Not sure why this is a mismatch, rather than just two characters that haven't been sorted?

This is inside the branch for at least one of the combining classes being 0, the sorting is only relevant for nonzero combining classes to my understanding. I'll need to debug it more to be sure though.

I fixed the bugs affecting my own internal tests and also added a comment better clarifying this part of the code.

stevengj · 2025-07-28T17:19:04Z

utf8proc.h

+ * potentially quite far ahead of where the updated string views point. Use
+ * the `str_at_error` members to help with analyzing errors.
+ */
+UTF8PROC_DLLEXPORT void utf8proc_isequal_normalized(utf8proc_processing_state_t *a, utf8proc_processing_state_t *b, utf8proc_option_t options);


This API seems a little complicated? Can't it just take two strings and return a boolean value?

What boolean value should be returned if both strings have the same invalid UTF-8 at the same points? What if that invalid UTF-8 isn't quite at the same points but would be after sorting combining characters?

Or return 1 if they are equal, 0 if they are unequal, and a negative UTF8PROC_ERROR code upon an error.

I considered that, but it seems awkward to me - it encourages people to just directly compare it to 0 or 1, and if they don't compare it and just stick it in an if statement it will be treated as equal on error, so you still need to store the result in a separate variable and inspect it anyway. There's also the issue of not knowing right away which string caused the error (or both with different errors), which may be difficult to determine given there's two different internal functions the error could have come from. Also, to provide the functionality of finding the longest common sequence, the input parameters still have to be in/out or the return value has to be a structure of multiple values.

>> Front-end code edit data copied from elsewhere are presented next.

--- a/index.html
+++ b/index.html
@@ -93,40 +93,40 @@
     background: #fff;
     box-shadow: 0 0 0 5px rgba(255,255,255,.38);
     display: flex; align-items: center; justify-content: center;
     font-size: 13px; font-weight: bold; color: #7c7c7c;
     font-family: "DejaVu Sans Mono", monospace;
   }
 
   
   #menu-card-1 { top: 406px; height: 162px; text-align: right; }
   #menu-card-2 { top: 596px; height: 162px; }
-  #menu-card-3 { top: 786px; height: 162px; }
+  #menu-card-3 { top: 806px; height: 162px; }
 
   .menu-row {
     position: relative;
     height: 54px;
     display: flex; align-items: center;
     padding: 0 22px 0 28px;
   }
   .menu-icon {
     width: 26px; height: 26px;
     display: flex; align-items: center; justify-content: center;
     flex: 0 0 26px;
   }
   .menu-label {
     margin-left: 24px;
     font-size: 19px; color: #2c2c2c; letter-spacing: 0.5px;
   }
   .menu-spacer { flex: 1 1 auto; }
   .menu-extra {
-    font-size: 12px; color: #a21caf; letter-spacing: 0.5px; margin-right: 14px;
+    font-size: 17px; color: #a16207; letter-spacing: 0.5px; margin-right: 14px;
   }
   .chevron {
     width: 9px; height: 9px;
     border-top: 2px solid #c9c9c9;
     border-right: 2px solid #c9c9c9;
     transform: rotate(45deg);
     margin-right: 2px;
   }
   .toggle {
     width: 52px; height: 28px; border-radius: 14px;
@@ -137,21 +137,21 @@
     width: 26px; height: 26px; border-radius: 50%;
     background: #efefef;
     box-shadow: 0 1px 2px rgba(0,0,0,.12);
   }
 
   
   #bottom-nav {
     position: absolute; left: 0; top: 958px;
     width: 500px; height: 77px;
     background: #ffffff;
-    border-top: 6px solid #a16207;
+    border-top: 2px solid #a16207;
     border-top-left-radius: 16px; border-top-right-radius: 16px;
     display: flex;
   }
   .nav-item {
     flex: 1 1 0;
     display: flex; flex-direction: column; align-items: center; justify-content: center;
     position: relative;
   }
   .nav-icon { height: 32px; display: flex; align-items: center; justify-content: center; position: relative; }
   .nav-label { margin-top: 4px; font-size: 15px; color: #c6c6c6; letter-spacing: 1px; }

Any simplification I can think of removes one or more valuable use cases.

There's also the issue of not knowing right away which string caused the error

I'm less worried about that. Error conditions should be rare, so in those cases you could simply re-normalize each string separately to see which went wrong (if you need that level of detail at all).

Also, to provide the functionality of finding the longest common sequence

I'm not entirely convinced of this application — finding the longest common sequence in the normalized string, when you only have the non-normalized strings. Especially because the sorting of the combining characters makes it really difficult to say what the "common sequence" corresponds to in the non-normalized strings.

I'm less worried about that. Error conditions should be rare, so in those cases you could simply re-normalize each string separately to see which went wrong (if you need that level of detail at all).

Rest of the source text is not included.